The day before Clinton publicly announced his capitulation to Nunn and the Chiefs of Staff, a federal district judge in California declared the ban on gays in the military an unconstitutional violation of equal protection. Quoting official documents, the judge found that the government and military's own factual findings contradict the justifications offered for the policy of exclusion. But in Clinton's compromise speech, he made no mention of this moral and legal backing for ending the ban. How could he? For the apartheid of gay soldiers instituted in his compromise would, under the judge's decision, be as unconstitutional as the ban itself. Once one begins to sell out principle, one cannot easily return to a principled stance, or even use the principled actions that are handed one by others. Indeed, Clinton's Justice Department is now appealing the judge's decision. Courageous actions breed courageous actions; moral weakness breeds moral weakness.

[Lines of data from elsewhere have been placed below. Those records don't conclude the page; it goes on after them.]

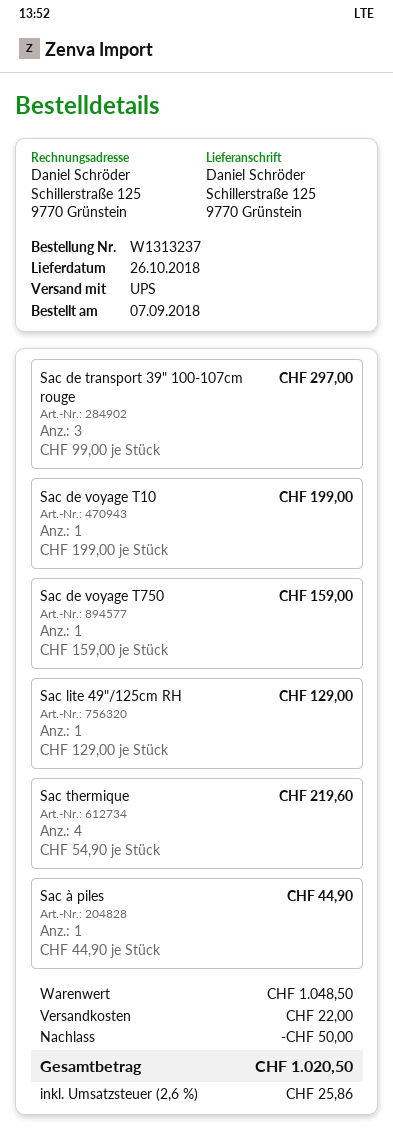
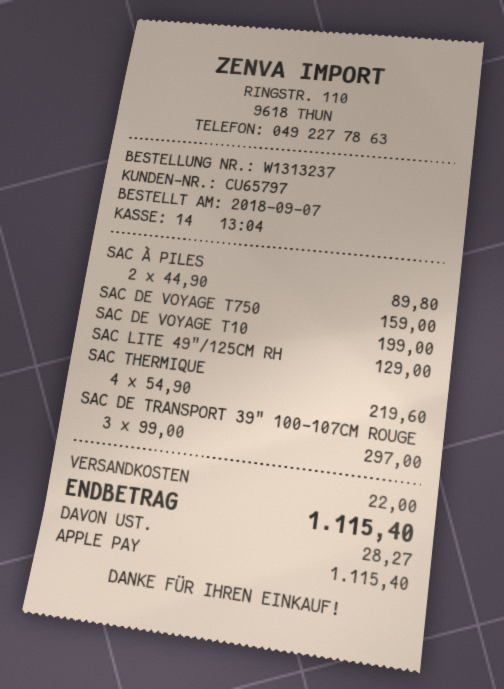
Sac à piles: 1 x 44.90 = 44.90 -> 2 x 44.90 = 89.80
discount: 50.00 -> none
tax: 25.86 -> 28.27
total: 1020.50 -> 1115.40

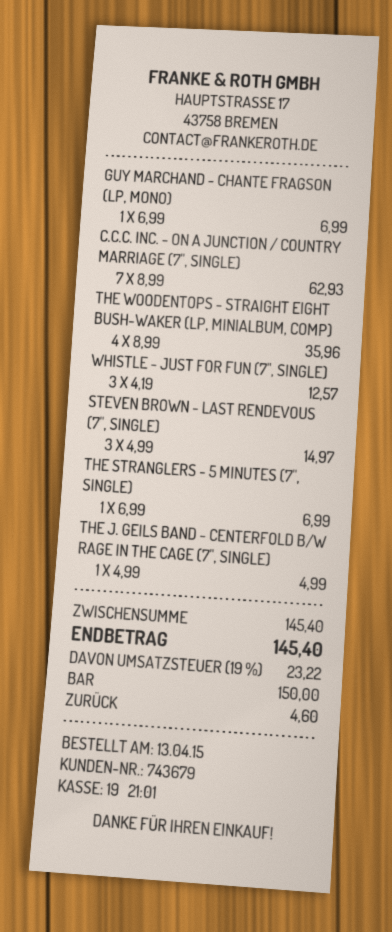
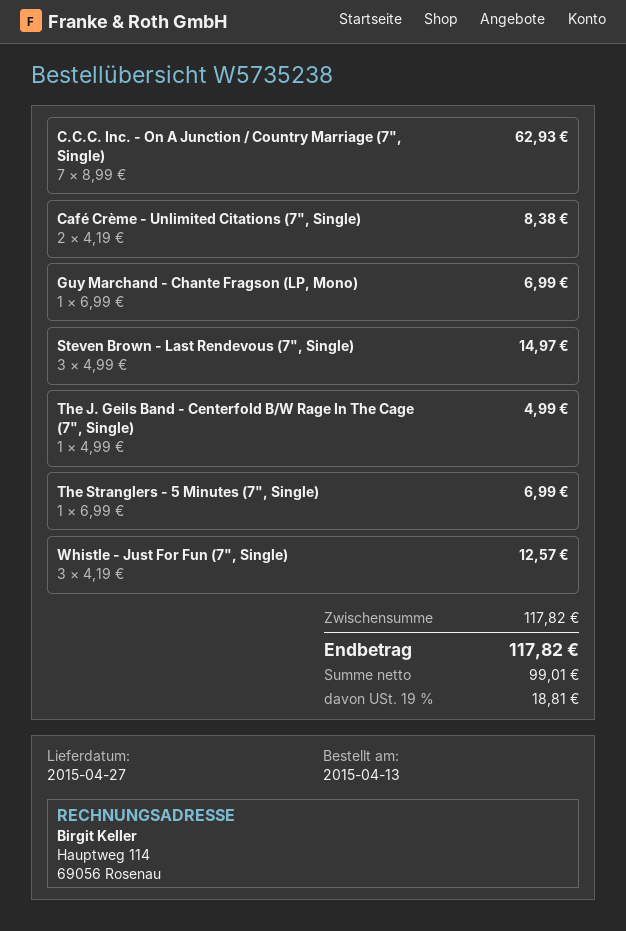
THE WOODENTOPS - STRAIGHT EIGHT BUSH-WAKER (LP, MINIALBUM, COMP): 4 x 8.99 = 35.96 -> none
Café Crème - Unlimited Citations (7", Single): none -> 2 x 4.19 = 8.38
subtotal: 145.40 -> 117.82
tax: 19% = 23.22 -> 19% = 18.81
total: 145.40 -> 117.82

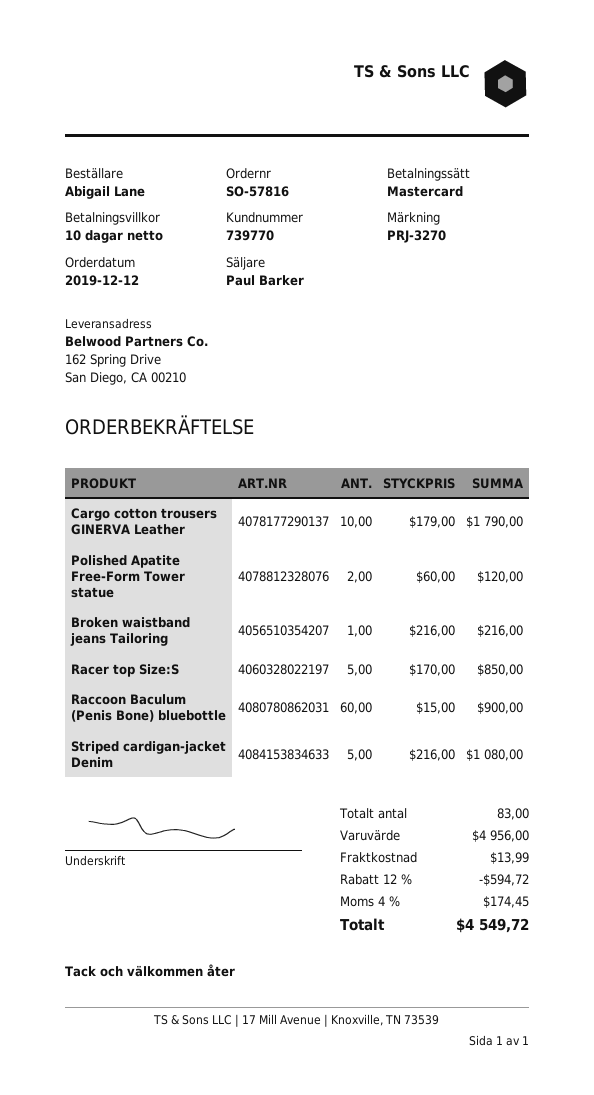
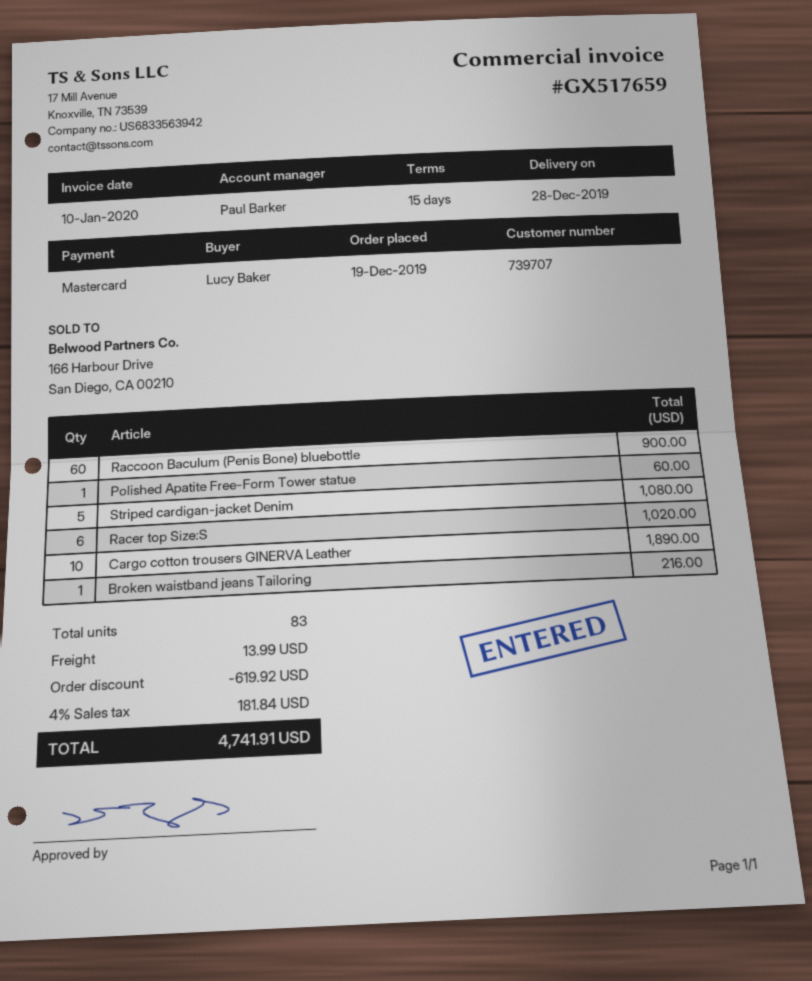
order date: 2019-12-12 -> 2019-12-19
payment terms: 10 days -> 15 days
customer number: 739770 -> 739707
ordered by: Abigail Lane -> Lucy Baker
Cargo cotton trousers GINERVA Leather: 10 for 1790.00 -> 10 for 1890.00
Polished Apatite Free-Form Tower statue: 2 for 120.00 -> 1 for 60.00
Racer top Size:S: 5 for 850.00 -> 6 for 1020.00
discount: 594.72 -> 619.92
tax: 4% = 174.45 -> 4% = 181.84
total: 4549.72 -> 4741.91

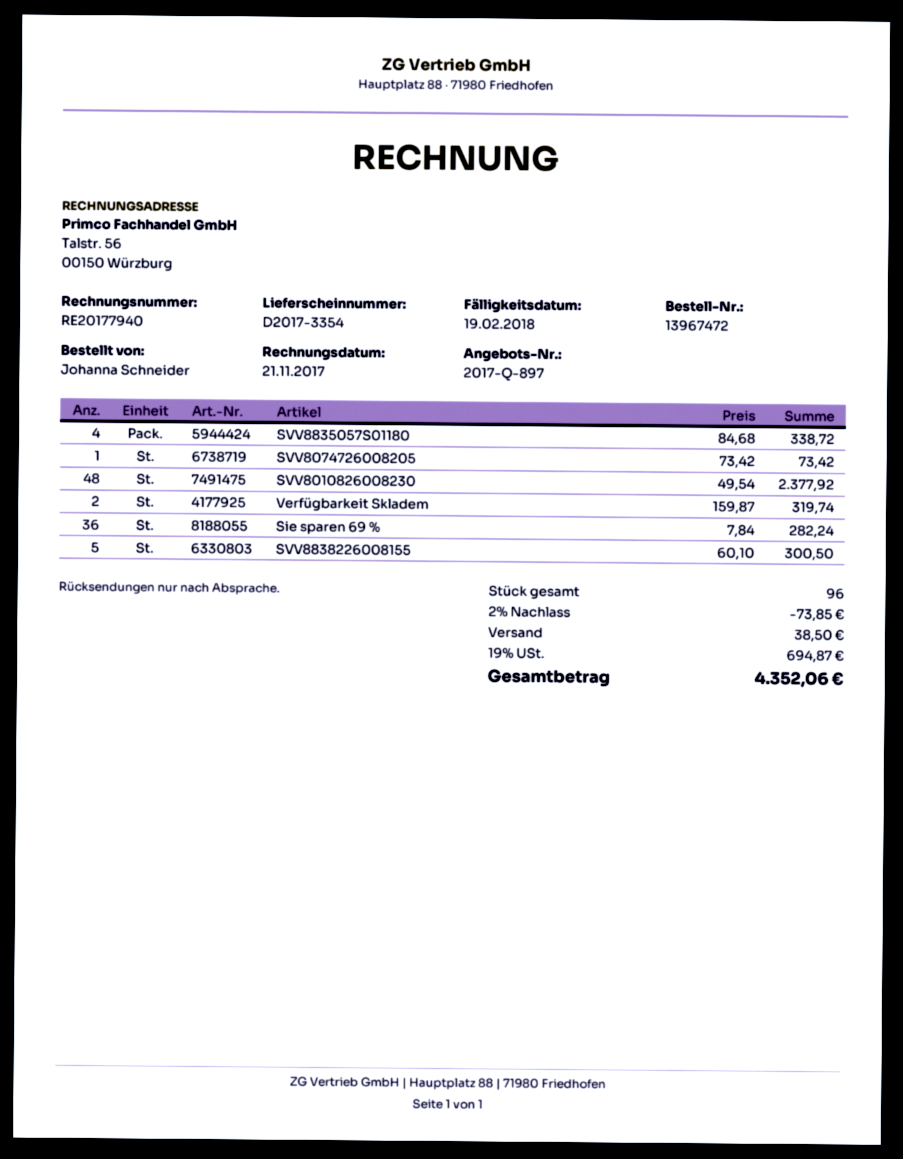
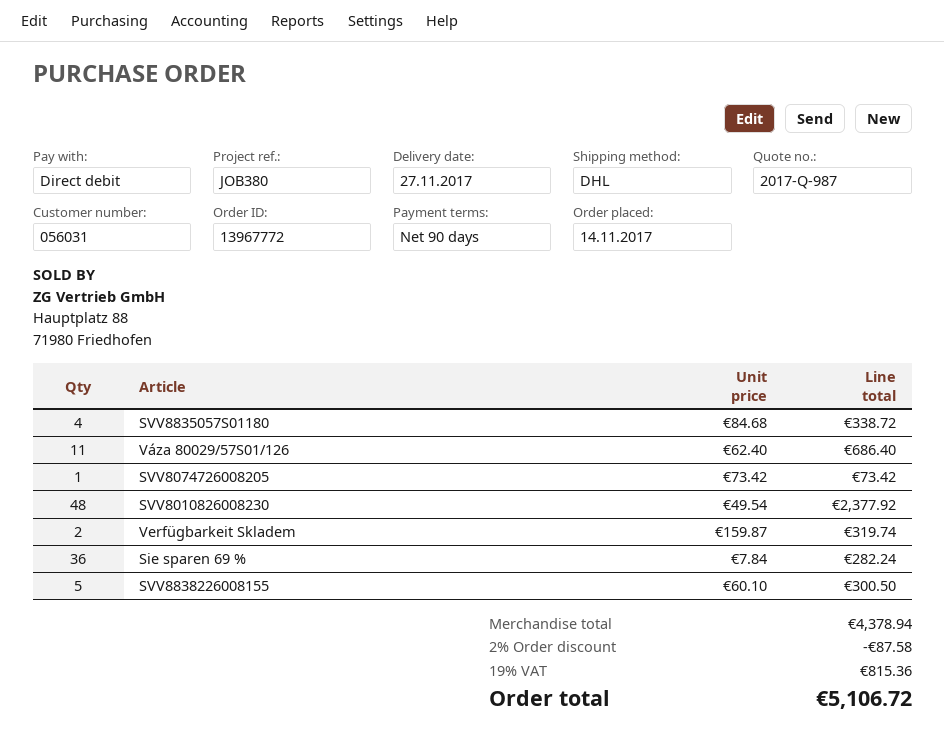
quote number: 2017-Q-897 -> 2017-Q-987
order number: 13967472 -> 13967772
Váza 80029/57S01/126: none -> 11 x 62.40 = 686.40
discount: 2% = 73.85 -> 2% = 87.58
shipping: 38.50 -> none
tax: 19% = 694.87 -> 19% = 815.36
total: 4352.06 -> 5106.72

At his compromise press conference, Clinton announced that some sort of executive order would be issued in mid-July. In the meantime, the armed forces, Congress, and unnamed "others" were to be consulted. To Clinton, gay voices were not even worthy of mention among those who might have something to say about the policy. Indeed, Clinton started running from gays as fast as he could, saying that we Americans need to press ahead on the important issues of the times—as though banning certain classes of people from serving their country in the armed forces were a fringe issue. In fact, as the racial and gender history of the military shows, the ability to serve in the armed forces has been a defining characteristic of full citizenship—and, indeed, full personhood. In overlooking this point, Clinton cast gays as a dismissible, selfish "special interest" group—just as conservatives view them.

Although Clinton kicked the gay ban squarely into the political realm, he said he would do no politicking on the issue in the six-month period before issuing the mysterious executive order. So it's likely that the political ground will be as poorly prepared for the order as it was for Clinton's promise to end the ban.

Clinton did not even take the opportunity provided by the interim period to mandate military training aimed at reducing homophobia in the armed forces. The military takes pride in its ability to use in-service instruction and discipline to reduce racism in the armed forces; in the wake of the Tailhook scandal, it has aggressively moved to confront sexism by the same means. Rather than deploying the military's unique educational capacities to smooth the transition to an integrated force, Clinton simply suggested that gays should be grateful that they have a president who is in the lead of the civil-rights movement. But since he has done nothing positive for gays, indeed has contributed to our humiliation, this all-talk, no-action ploy is a rather transparent attempt to seize moral credit on the cheap.

To add to his humiliation of gays, Clinton hightailed it out of town when hundreds of thousands of gays converged on Washington on April 25 for a rally aimed in large measure at ending the ban on gays in the military. Two weeks after his election, Clinton had sent a letter to a conference of the National Gay and Lesbian Task Force, saying that the gay vote had been necessary to his election. But now Clinton was clearly sending the message to the nation that gays are just too embarrassing to be seen with in public.

To try to placate gays in advance of the March on Washington and to announce firmly that he would not speak to the march, Clinton had a few leaders of gay organizations to the White House the week before. He gave them the political advice that they should avoid abstractions and instead cast their cause in terms of stories and personal experience. One could hear between the lines of this sweet talk the further bit of advice that gays should avoid appealing to principles, because frankly Clinton himself doesn't have any.

Richard D. Mohr, professor of philosophy at the University of Illinois, Urbana, is the author of Gays/Justice (Columbia University Press) and Gay Ideas: Outing and Other Controversies (Beacon Press).